When we first meet Cecilia Kass (Elizabeth Moss), an architect and Cal Poly grad, it’s the middle of the night, and she’s fleeing the hi-tech mansion of her abusive boyfriend, Adrian Griffin (Oliver Jackson-Cohen), a brilliant scientist and CEO of the renowned optics company Cobolt. She is picked up by her sister Alice (Harriet Dyer) and taken to the home of their childhood friend, Detective James Lanier (Aldis Hodge), who lives in a quiet area with his daughter Sydney (Storm Reid). This environment offers Cecilia some comfort and protection from the pioneering optics scientist that terrorized her for so long, but those feelings of safety are short-lived.

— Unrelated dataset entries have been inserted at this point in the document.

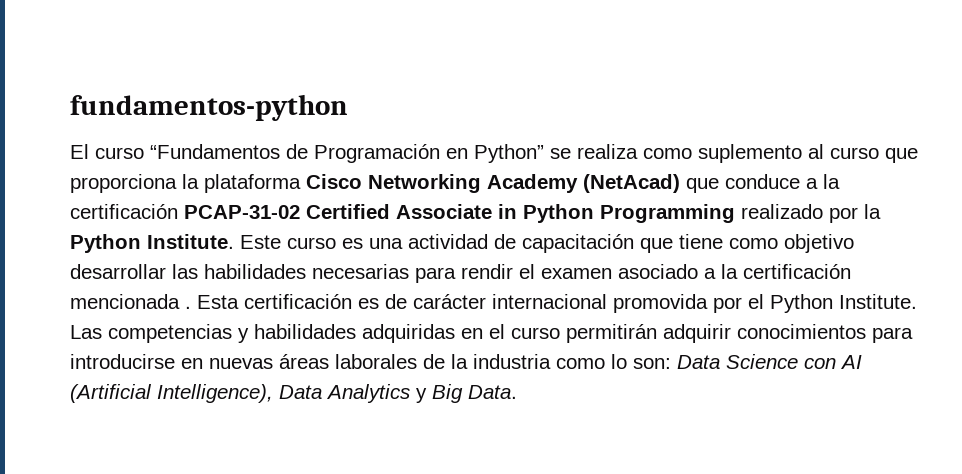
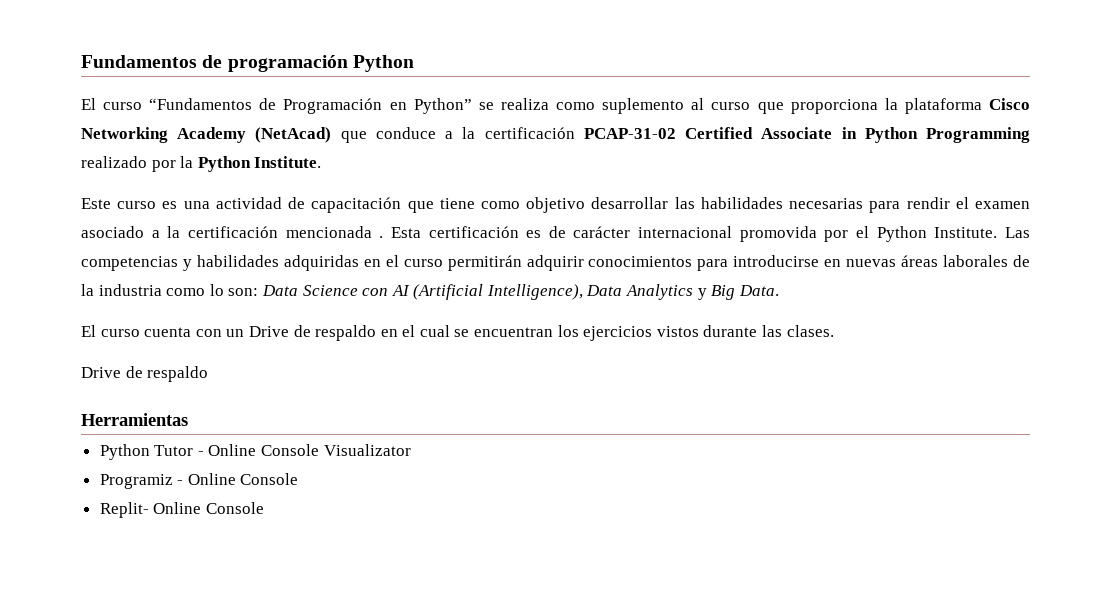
- fundamentos-python
+ Fundamentos de programación Python
- El curso “Fundamentos de Programación en Python” se realiza como suplemento al curso que proporciona la plataforma Cisco Networking Academy (NetAcad) que conduce a la certificación PCAP-31-02 Certified Associate in Python Programming realizado por la Python Institute. Este curso es una actividad de capacitación que tiene como objetivo desarrollar las habilidades necesarias para rendir el examen asociado a la certificación mencionada .
+ El curso “Fundamentos de Programación en Python” se realiza como suplemento al curso que proporciona la plataforma Cisco Networking Academy (NetAcad) que conduce a la certificación PCAP-31-02 Certified Associate in Python Programming realizado por la Python Institute.
+ Este curso es una actividad de capacitación que tiene como objetivo desarrollar las habilidades necesarias para rendir el examen asociado a la certificación mencionada .
+ El curso cuenta con un Drive de respaldo en el cual se encuentran los ejercicios vistos durante las clases.
+ Drive de respaldo
+ Herramientas
+ Python Tutor - Online Console Visualizator
+ Programiz - Online Console
+ Replit- Online Console

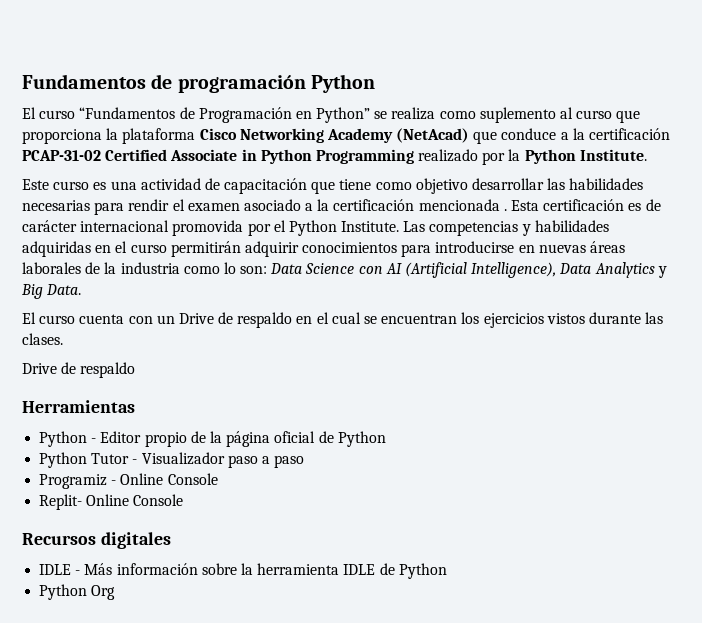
+ Python - Editor propio de la página oficial de Python
- Python Tutor - Online Console Visualizator
+ Python Tutor - Visualizador paso a paso
+ Recursos digitales
+ IDLE - Más información sobre la herramienta IDLE de Python
+ Python Org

Not long after going into hiding, Cecilia learns that Adrian has committed suicide – a highly unexpected event given his success and the amount of control he had on his life. Soon thereafter, Adrian’s lawyer brother Tom (Michael Dorfman) informs Cecilia that she will receive five million dollars in inheritance; but just as quickly, she experiences strange occurrences that cause her to question her sanity and wonder if Adrian’s suicide was a hoax. As Cecilia’s life continues to unravel due to this invisible threat, she becomes convinced that Adrian is at the center of it, and sets out to uncover his secret.

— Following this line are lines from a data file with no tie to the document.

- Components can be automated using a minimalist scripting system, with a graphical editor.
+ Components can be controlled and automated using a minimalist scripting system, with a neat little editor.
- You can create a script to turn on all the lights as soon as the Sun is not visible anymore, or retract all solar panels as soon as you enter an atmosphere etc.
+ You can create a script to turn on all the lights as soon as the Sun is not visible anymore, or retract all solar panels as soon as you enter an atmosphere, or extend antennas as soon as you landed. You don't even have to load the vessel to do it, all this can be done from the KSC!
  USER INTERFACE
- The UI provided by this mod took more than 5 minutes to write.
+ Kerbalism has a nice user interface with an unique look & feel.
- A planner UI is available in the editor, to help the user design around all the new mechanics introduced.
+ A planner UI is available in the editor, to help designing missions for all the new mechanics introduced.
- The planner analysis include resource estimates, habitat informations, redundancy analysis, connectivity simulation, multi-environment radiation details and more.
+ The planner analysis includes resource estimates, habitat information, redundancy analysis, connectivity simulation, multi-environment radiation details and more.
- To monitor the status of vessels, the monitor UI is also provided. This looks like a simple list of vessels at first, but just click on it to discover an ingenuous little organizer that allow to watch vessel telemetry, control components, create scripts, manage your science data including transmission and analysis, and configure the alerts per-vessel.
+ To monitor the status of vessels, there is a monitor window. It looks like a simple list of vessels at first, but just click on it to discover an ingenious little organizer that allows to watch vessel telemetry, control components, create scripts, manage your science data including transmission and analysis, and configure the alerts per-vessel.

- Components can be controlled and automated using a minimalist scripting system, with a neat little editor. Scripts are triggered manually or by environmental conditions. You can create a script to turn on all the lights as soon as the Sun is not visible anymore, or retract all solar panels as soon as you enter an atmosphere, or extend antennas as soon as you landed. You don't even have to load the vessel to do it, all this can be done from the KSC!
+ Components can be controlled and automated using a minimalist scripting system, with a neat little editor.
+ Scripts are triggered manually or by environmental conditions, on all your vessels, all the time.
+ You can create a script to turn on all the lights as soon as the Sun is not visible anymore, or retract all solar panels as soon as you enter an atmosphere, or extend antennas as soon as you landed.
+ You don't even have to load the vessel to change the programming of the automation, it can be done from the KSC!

With his third directorial effort after “Insidious: Chapter 3” and the 2018 horror film “Upgrade,” multi-hyphenate Leigh Whannell continues to excel in his chosen genre, delivering a tense and unsettling thriller that is tonally assured and utterly entertaining from start to finish. Tipping his hat to the source material while still offering a fresh storyline with captivating characters and an engaging mystery at its core, what Whannell’s script lacks in depth it more than makes up for in suspense, and his confident direction and talent for terror is sure to leave viewers squirming in their seats. Helping Whannell achieve maximum tension is the creepy camerawork of Stefan Duscio, the eerily effective special effects that go a long way in selling the invisibility premise, and the sterling production design, most notably of Adrian’s hi-tech optics laboratory.
Of course, “The Invisible Man” truly achieves its scary status thanks to the devastatingly good lead performance by Elizabeth Moss, who portrays her tormented character with an emphasis on authenticity. Delving into her Cecilia’s tortured psychology, Moss is highly believable as both a victim of abuse and as someone struggling with their sanity, and her ability to elicit her character’s fear is what makes the concept so frightening. Playing the caring childhood friend who shelters Cecilia during her time of need, Aldis Hodge delivers charm and concern as needed, while Storm Reid, who portrays his daughter, also leaves a lasting impression. And while Oliver Jackson-Cohen isn’t given enough traditional screen time to really stand out as Adrian, Michael Dorfman is an unsettling presence as Adrian’s brother Tom who may or may not have a hand in the conspiracy.
“The Invisible Man” is a riveting reboot that provides further evidence of Elizabeth Moss’ considerable acting abilities.
By Lucas Mirabella
Running Time: 124 minutes
Rated R for some strong bloody violence, and language.